Central bank’s experimental policies are only hurting America instead of leading the nation into financial prosperity, exclaims James Grant, editor of Grant’s Interest Rate Observer. “The Fed is a relic of the age of command and control. The Fed is an anachronism,” Grant tells Bloomberg TV in this excellent interview, “The Fed ought to get out of the business of masterminding ‘the American enterprise,’ what we call the U.S. economy.” Central bankers, Grant adds, by pressing rates to nothing, have given rise to this “very pleasant kind of inflation we call bull markets.” While bull markets are great insofar as they reflect what is actually going on, “they are very dangerous to the extent that they are the artificial creation of artificial interest rates.”
“We are in a regime of price administration. Price control is a policy that has failed for millenia. When prices are manipulated, manhandled, and otherwsise distorted, real decisions follow and the real decisions are distorted… there’s bricks, mortar, and human lives attached to these [interest rate decisions]… and that’s why they matter“
“How do they know the funds rate ought to be zero?”
“The world’s central bankers went to the same schools, talk the same language, have the same world view.
They have shared conditions. They believe, for example, that an average of prices, which they believe they can calculate, must rise at two percent a year unless the world fall into something they choose to call deflation.
They believe that they can see into the future. They believe that they have the knowledge and the dexterity to manipulate interest rates to the benefit of society.
The central banks no more than the rest of us can see into the future. They are managed by human beings who do their best but who cannot — underscore — cannot see into the future and improve it before it happens. That’s their conceit. But it is not given to mankind to do such things.
They try. They have every good intention. But they are appliers of an outdated scheme of command and control. They don’t know what they do.”
Bloomberg TV Interview…
Some further highlights…
On the consequences…
The anger in the political process right now across both parties is evident for example, in the otherwise seemingly baffling popularity in the polls of Donald Trump. He is the — to my mind, he is the candidate of the thwarted and frustrated people who don’t know exactly what is happening, but know full well that something is wrong, that something certainly is different.

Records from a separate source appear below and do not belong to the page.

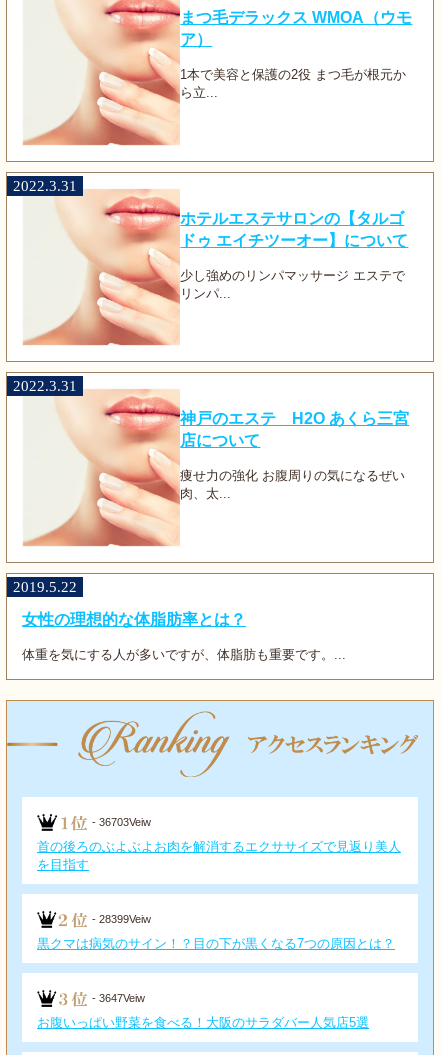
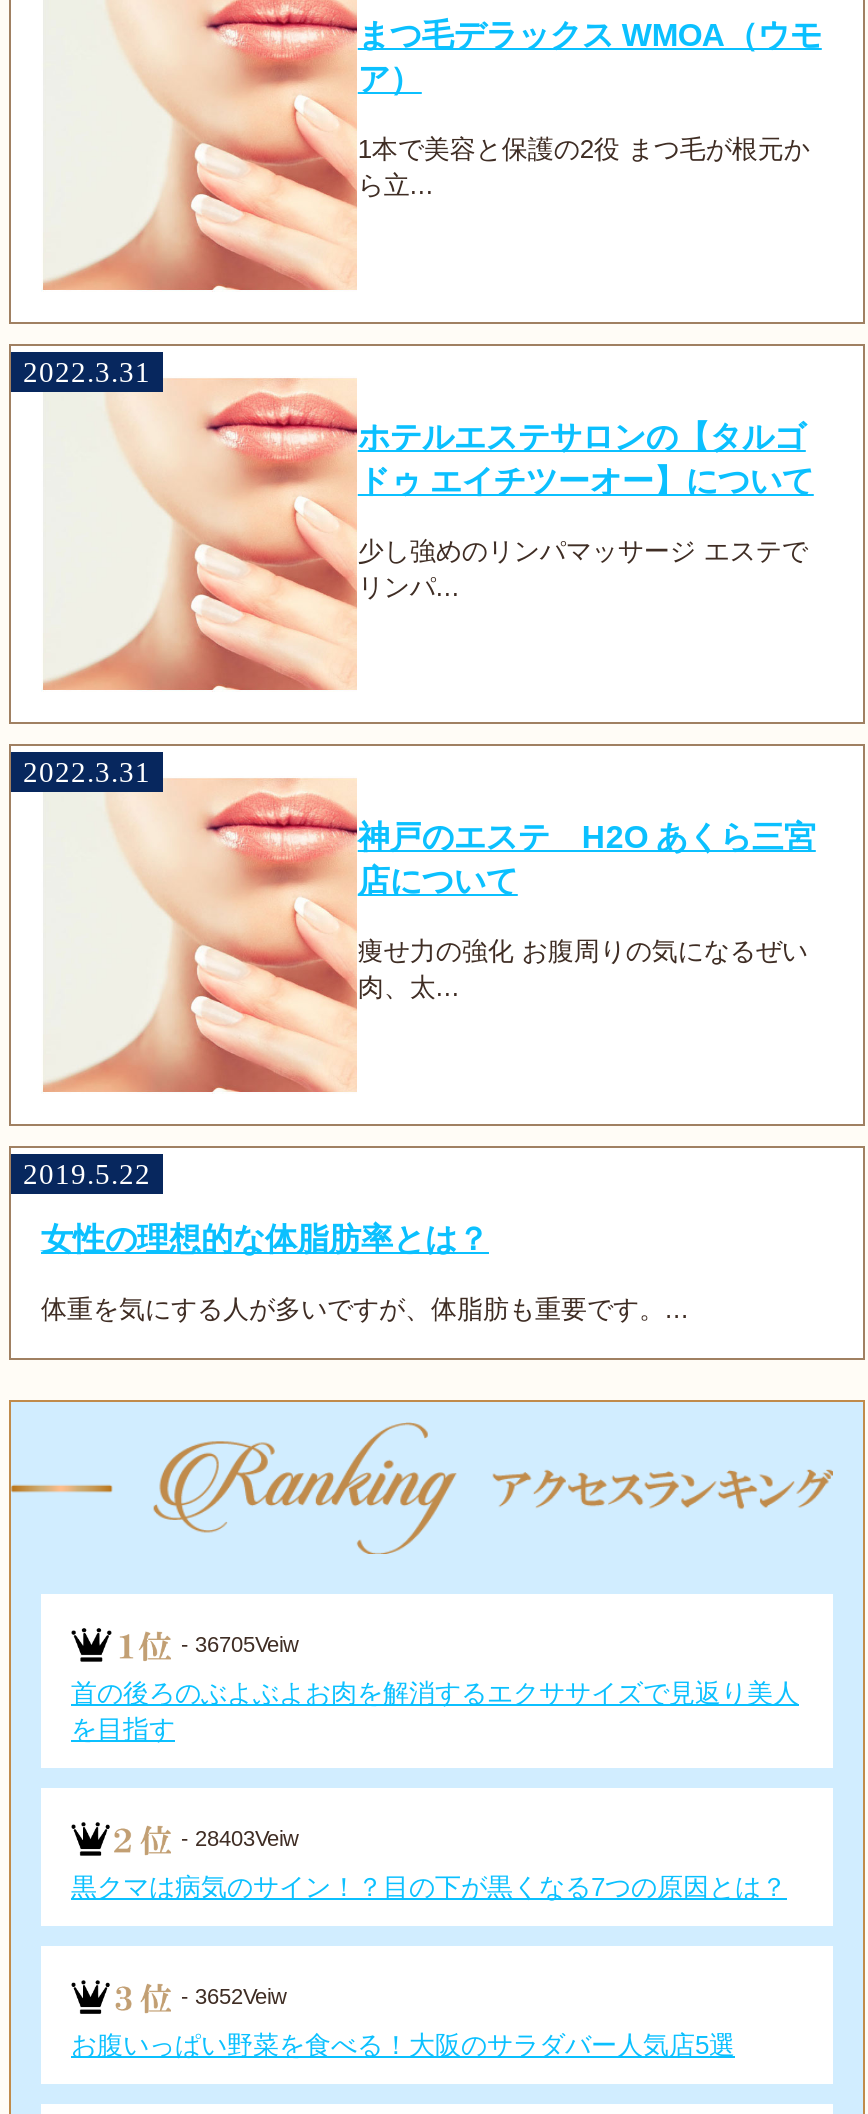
- - 36703Veiw
+ - 36705Veiw

- - 28399Veiw
+ - 28403Veiw

- - 3647Veiw
+ - 3652Veiw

Donald Trump speaks to them in a way that I think is very destructive. But that’s one consequence of the set of policies that have delivered us into this world of economic sleepwalking.
On repeating the same mistakes…
“the 2008 financial crisis didn’t come from nowhere. It came, in my opinion, from the socialization of credit risk and from the manipulation of prices.”

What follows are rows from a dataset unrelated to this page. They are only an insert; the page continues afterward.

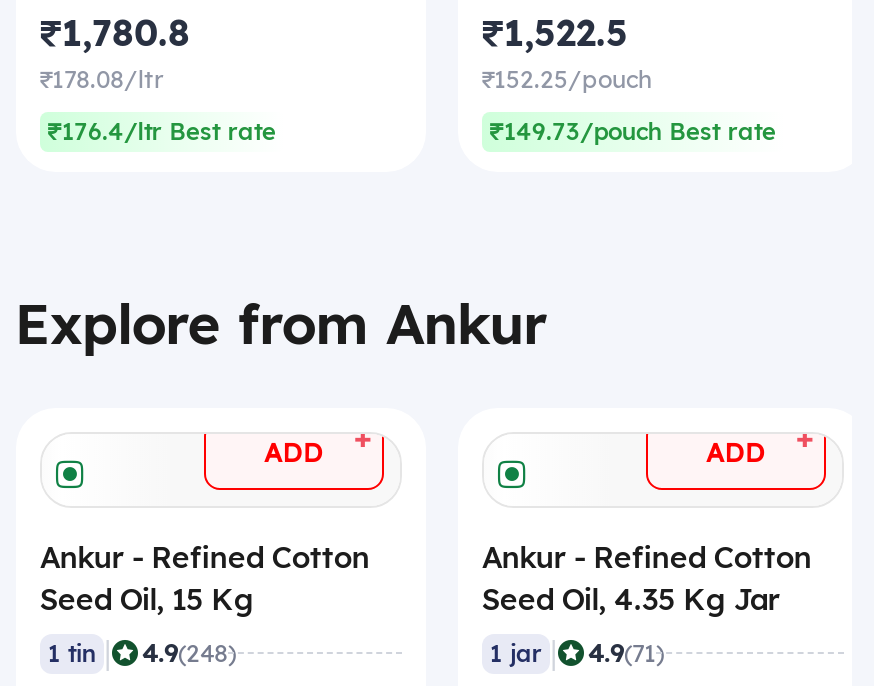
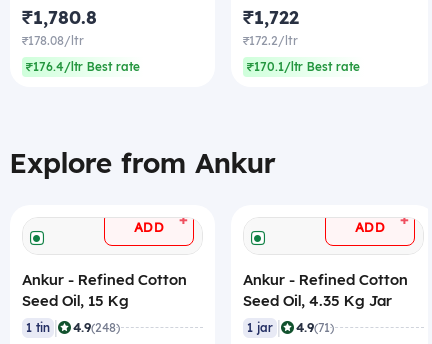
- ₹1,522.5
- ₹152.25/pouch
+ ₹1,722
+ ₹172.2/ltr

- ₹149.73/pouch Best rate
+ ₹170.1/ltr Best rate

“We are under the governance of former tenured economics faculty who think they know more than they can possibly know,”
“Let us at least revert, if not to some perhaps Utopian dream of a perfect monetary standard, at least let us get out of the business of the suppression of interest rates, the administration of prices and the government sponsorship of asset bull markets.”
On the stock market…
“Now, there is inflation and inflation. There is an inflation that is registered at the supermarket and the cash register. And there is inflation that is registered on the stock markets and in the real estate markets.
And the central bankers, by pressing rates to nothing, have given rise to this very pleasant kind of inflation we call bull markets. Bull markets are great insofar as they reflect what is actually going on.
They are very dangerous to the extent that they are the artificial creation of artificial interest rates.”